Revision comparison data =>

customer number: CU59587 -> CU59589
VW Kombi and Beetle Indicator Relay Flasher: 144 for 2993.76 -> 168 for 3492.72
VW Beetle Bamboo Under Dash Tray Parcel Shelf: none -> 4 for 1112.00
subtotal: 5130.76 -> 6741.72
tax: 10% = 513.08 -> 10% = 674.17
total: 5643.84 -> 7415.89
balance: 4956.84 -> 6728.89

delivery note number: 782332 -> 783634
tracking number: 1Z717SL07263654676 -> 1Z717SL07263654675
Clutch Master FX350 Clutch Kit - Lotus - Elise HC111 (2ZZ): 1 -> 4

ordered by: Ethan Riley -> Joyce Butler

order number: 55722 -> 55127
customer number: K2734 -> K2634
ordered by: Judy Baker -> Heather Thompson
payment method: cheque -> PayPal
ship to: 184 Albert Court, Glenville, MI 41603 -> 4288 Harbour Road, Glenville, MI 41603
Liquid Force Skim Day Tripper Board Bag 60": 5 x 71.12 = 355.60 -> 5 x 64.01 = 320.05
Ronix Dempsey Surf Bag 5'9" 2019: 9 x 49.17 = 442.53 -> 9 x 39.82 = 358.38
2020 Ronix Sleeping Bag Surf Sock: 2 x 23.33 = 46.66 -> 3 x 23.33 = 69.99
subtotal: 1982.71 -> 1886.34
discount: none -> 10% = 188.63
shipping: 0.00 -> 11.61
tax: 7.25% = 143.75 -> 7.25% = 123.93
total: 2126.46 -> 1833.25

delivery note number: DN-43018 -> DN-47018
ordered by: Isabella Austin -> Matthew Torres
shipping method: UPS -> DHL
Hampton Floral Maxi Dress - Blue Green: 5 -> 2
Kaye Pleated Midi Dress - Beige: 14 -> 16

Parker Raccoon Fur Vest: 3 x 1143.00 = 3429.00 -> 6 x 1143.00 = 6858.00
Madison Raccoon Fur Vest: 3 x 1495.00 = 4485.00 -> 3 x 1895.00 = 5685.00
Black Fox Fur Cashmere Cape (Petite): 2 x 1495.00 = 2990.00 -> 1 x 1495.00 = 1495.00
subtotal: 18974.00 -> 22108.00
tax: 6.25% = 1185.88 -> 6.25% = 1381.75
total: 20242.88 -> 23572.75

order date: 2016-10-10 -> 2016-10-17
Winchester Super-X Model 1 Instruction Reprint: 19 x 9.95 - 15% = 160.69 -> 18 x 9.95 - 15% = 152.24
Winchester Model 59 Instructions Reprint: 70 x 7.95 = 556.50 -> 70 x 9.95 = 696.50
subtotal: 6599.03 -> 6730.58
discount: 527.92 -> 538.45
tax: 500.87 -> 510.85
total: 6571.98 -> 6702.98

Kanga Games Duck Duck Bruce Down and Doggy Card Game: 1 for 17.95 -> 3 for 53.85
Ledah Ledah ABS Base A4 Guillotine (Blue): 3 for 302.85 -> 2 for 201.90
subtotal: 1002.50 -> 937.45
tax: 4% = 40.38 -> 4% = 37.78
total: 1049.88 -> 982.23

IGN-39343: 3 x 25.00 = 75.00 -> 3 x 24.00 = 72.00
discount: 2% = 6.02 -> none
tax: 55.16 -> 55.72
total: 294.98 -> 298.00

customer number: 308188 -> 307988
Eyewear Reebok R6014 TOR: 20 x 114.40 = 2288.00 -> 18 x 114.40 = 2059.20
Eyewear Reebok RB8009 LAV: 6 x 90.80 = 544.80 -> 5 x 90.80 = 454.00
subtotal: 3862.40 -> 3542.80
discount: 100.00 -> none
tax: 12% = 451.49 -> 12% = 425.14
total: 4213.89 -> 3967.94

What to do => Each record above needs to be transcribed word for word.

Solved problem =>
customer number: CU59587 -> CU59589
VW Kombi and Beetle Indicator Relay Flasher: 144 for 2993.76 -> 168 for 3492.72
VW Beetle Bamboo Under Dash Tray Parcel Shelf: none -> 4 for 1112.00
subtotal: 5130.76 -> 6741.72
tax: 10% = 513.08 -> 10% = 674.17
total: 5643.84 -> 7415.89
balance: 4956.84 -> 6728.89

delivery note number: 782332 -> 783634
tracking number: 1Z717SL07263654676 -> 1Z717SL07263654675
Clutch Master FX350 Clutch Kit - Lotus - Elise HC111 (2ZZ): 1 -> 4

ordered by: Ethan Riley -> Joyce Butler

order number: 55722 -> 55127
customer number: K2734 -> K2634
ordered by: Judy Baker -> Heather Thompson
payment method: cheque -> PayPal
ship to: 184 Albert Court, Glenville, MI 41603 -> 4288 Harbour Road, Glenville, MI 41603
Liquid Force Skim Day Tripper Board Bag 60": 5 x 71.12 = 355.60 -> 5 x 64.01 = 320.05
Ronix Dempsey Surf Bag 5'9" 2019: 9 x 49.17 = 442.53 -> 9 x 39.82 = 358.38
2020 Ronix Sleeping Bag Surf Sock: 2 x 23.33 = 46.66 -> 3 x 23.33 = 69.99
subtotal: 1982.71 -> 1886.34
discount: none -> 10% = 188.63
shipping: 0.00 -> 11.61
tax: 7.25% = 143.75 -> 7.25% = 123.93
total: 2126.46 -> 1833.25

delivery note number: DN-43018 -> DN-47018
ordered by: Isabella Austin -> Matthew Torres
shipping method: UPS -> DHL
Hampton Floral Maxi Dress - Blue Green: 5 -> 2
Kaye Pleated Midi Dress - Beige: 14 -> 16

Parker Raccoon Fur Vest: 3 x 1143.00 = 3429.00 -> 6 x 1143.00 = 6858.00
Madison Raccoon Fur Vest: 3 x 1495.00 = 4485.00 -> 3 x 1895.00 = 5685.00
Black Fox Fur Cashmere Cape (Petite): 2 x 1495.00 = 2990.00 -> 1 x 1495.00 = 1495.00
subtotal: 18974.00 -> 22108.00
tax: 6.25% = 1185.88 -> 6.25% = 1381.75
total: 20242.88 -> 23572.75

order date: 2016-10-10 -> 2016-10-17
Winchester Super-X Model 1 Instruction Reprint: 19 x 9.95 - 15% = 160.69 -> 18 x 9.95 - 15% = 152.24
Winchester Model 59 Instructions Reprint: 70 x 7.95 = 556.50 -> 70 x 9.95 = 696.50
subtotal: 6599.03 -> 6730.58
discount: 527.92 -> 538.45
tax: 500.87 -> 510.85
total: 6571.98 -> 6702.98

Kanga Games Duck Duck Bruce Down and Doggy Card Game: 1 for 17.95 -> 3 for 53.85
Ledah Ledah ABS Base A4 Guillotine (Blue): 3 for 302.85 -> 2 for 201.90
subtotal: 1002.50 -> 937.45
tax: 4% = 40.38 -> 4% = 37.78
total: 1049.88 -> 982.23

IGN-39343: 3 x 25.00 = 75.00 -> 3 x 24.00 = 72.00
discount: 2% = 6.02 -> none
tax: 55.16 -> 55.72
total: 294.98 -> 298.00

customer number: 308188 -> 307988
Eyewear Reebok R6014 TOR: 20 x 114.40 = 2288.00 -> 18 x 114.40 = 2059.20
Eyewear Reebok RB8009 LAV: 6 x 90.80 = 544.80 -> 5 x 90.80 = 454.00
subtotal: 3862.40 -> 3542.80
discount: 100.00 -> none
tax: 12% = 451.49 -> 12% = 425.14
total: 4213.89 -> 3967.94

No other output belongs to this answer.